» **Task prompt**
Answer with a number only: how many lines of the data contain "interview"?

» **Data extract**
┄┄┄┄┄┄┄┄┄┄┄┄┄┄┄┄┄┄┄┄
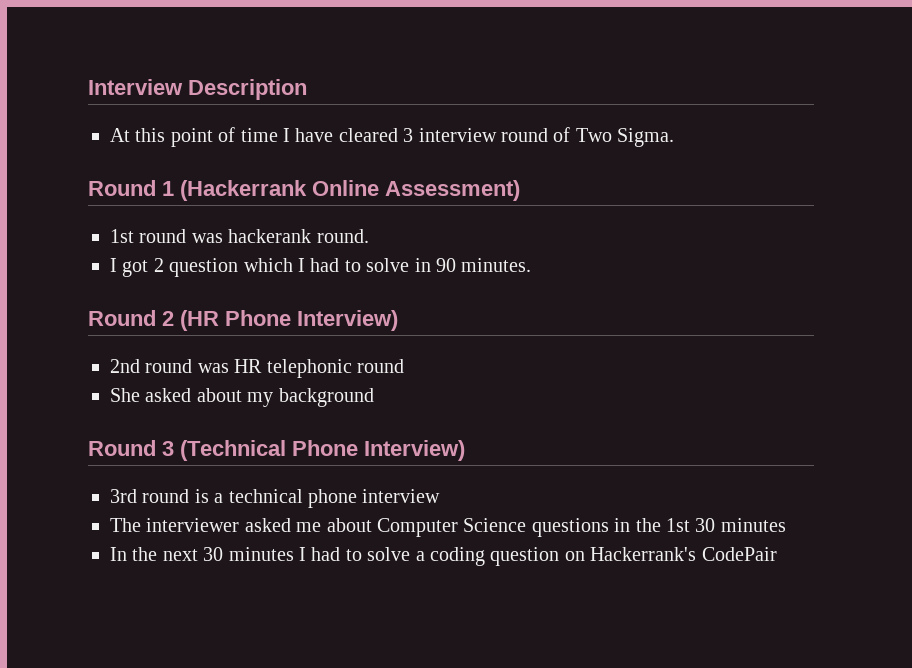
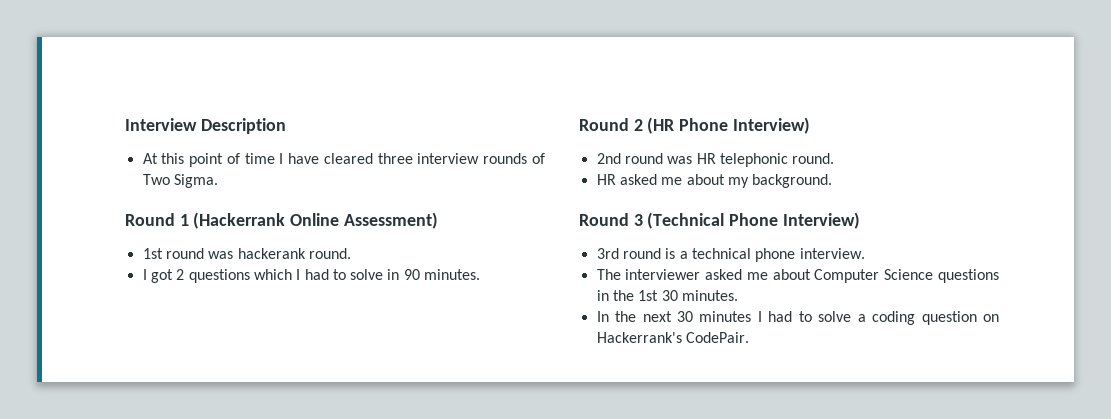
[403,128,548,142] 3 interview round -> [377,153,528,164] three interview rounds
[169,258,239,277] question -> [188,269,250,283] questions
[357,359,404,373] [110,388,192,402] round // She asked -> [792,153,835,164] [596,174,683,185] round. // HR asked me
[278,388,374,407] background -> [752,174,833,188] background.
[362,489,441,503] interview -> [799,248,865,259] interview.
[720,518,786,532] minutes -> [681,290,738,301] minutes.
[701,547,777,561] CodePair -> [685,332,749,343] CodePair.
┄┄┄┄┄┄┄┄┄┄┄┄┄┄┄┄┄┄┄┄
» **Answer box**
2